*14. Inisial A (17+)*

5.9K 752 38
                                    

"Selamat, ulang tahun, Anna ucapkan...." suaranya sedikit tertahan, bercampur dengan isak tangisnya. "Selamat, panjang umur, Anna 'kan doakan."

Perempuan itu menyanyikan lagu Selamat Ulang Tahun untuk sang mama.

"Tiup lilinnya, tiup lilinnya sekarang juga. Se-karang juuuga," lalu Anna mendekatkan kue yang di atasnya ada lilin berangka 45 itu. "Fuih."

Yang meniup lilin tersebut adalah Anna lalu ia juga yang bertepuk tangan dengan meriah.

"Selamat ulang tahun, Ma. Semoga tahun depan Mama udah bisa sembuh. Semoga Mama bisa lebih baik dari ini. Anna sayang Mama!" lalu ia menangkupkan kedua tangannya dan memejamkan mata.
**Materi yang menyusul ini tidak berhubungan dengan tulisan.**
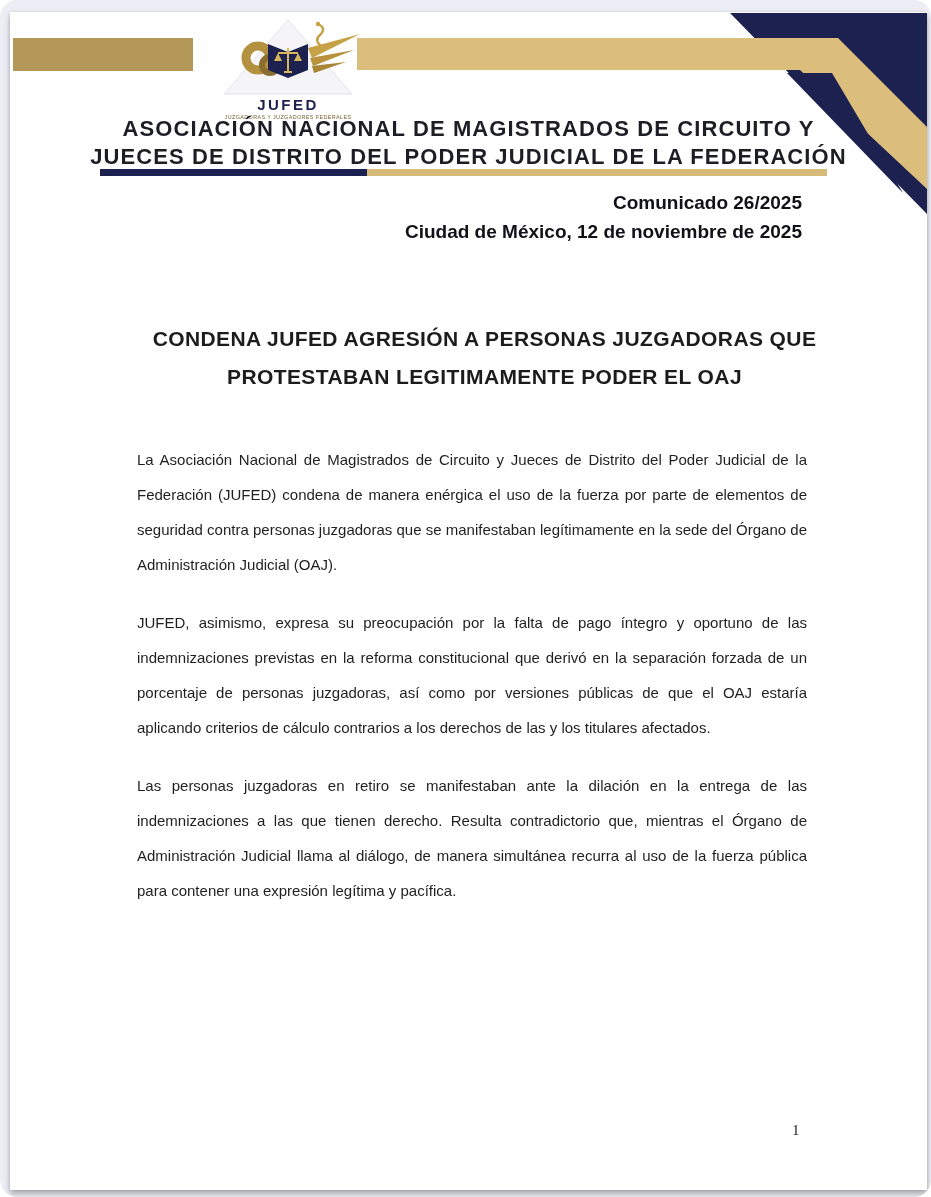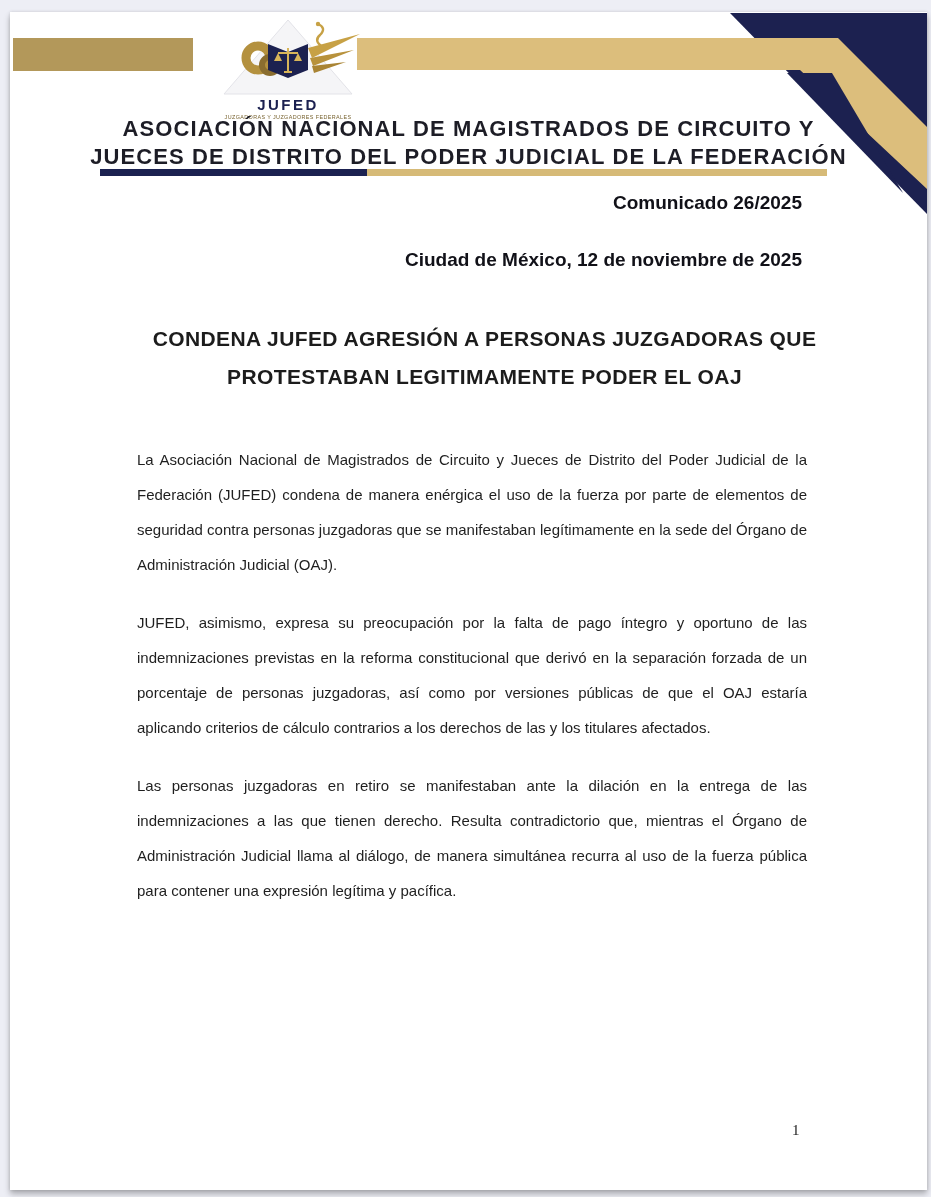--- a/index.html
+++ b/index.html
@@ -9,6 +9,7 @@
     background:#edeef5;
     overflow:hidden;
     font-family:"Liberation Sans", sans-serif;
+    border-radius:17px;
   }
   .page{
     position:absolute;

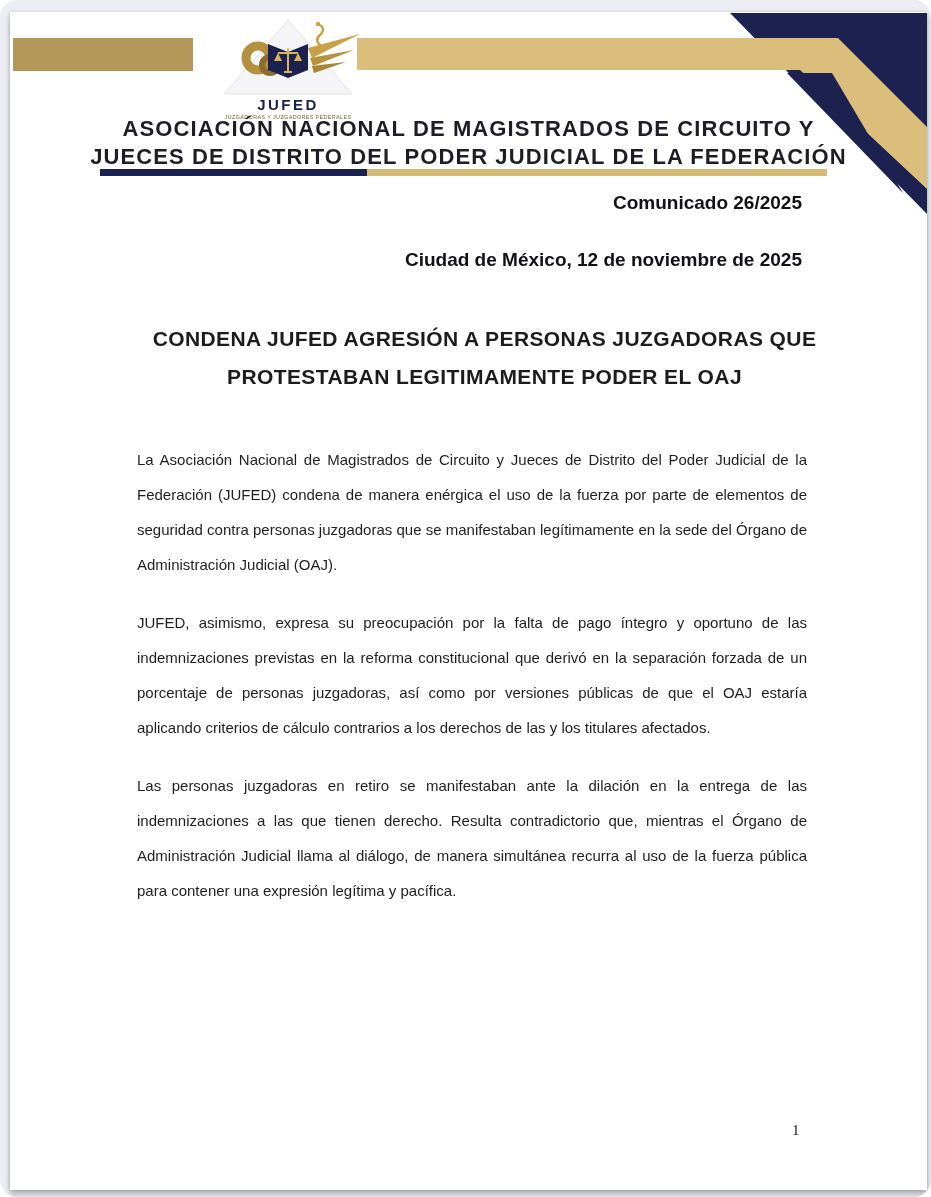--- a/index.html
+++ b/index.html
@@ -41,7 +41,7 @@
     font-size:19px;
     color:#111118;
   }
-  .meta .communique{margin-bottom:35px;}
+  .meta .communique{margin-bottom:7px;}
   .doc-title{
     position:absolute;left:16px;top:308px;width:917px;
     text-align:center;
Anna kembali merapalkan doa khusus untuk sanh mama.

Siapa pun boleh bersedih, selain Mama.
Apa pun boleh pergi, selain Mama.
Apa pun boleh Tuhan ambil dari hidupku, selain Mama.

Sarah. Wanita paruh baya berumur 45 tahun. Dulu ia hanya seorang sekretaris di sebuah perusahaan yang bergerak di bidang keuangan. Sarah yang cantik- ia banyak dikagumi, bahkan Anna sedari dulu mengagumi mamanya. Kalau ditanya suatu saat nanti Anna ingin jadi orang seperti apa? Anna dulu selalu menjawab, ia ingin seperti mamanya.

Namun, semua berubah saat Sarah mulai di-PHK dari tempatnya bekerja. Lalu suaminya berselingkuh. Elsa sakit. Anna tidak bisa apa-apa selain menambah beban keluarganya.

Vanilla pernah bertanya pada Anna, kenapa tidak pernah membenci Sarah? Padahal Sarah sudah sering menyakitinya.

Aku membenci Mama sebanyak aku menyayanginya.

Anna meletakkan kuenya di atas meja. Ia mengambil sepotong kue black forest tersebut lalu mencoba menyuapinya pada Sarah. "Ma, ayo buka mulut."

Hari ini Sarah berhasil meminum obatnya sesuai jadwal dan dosis yang ada. Jadi, emosinya stabil- setidaknya, bisa dikontrol.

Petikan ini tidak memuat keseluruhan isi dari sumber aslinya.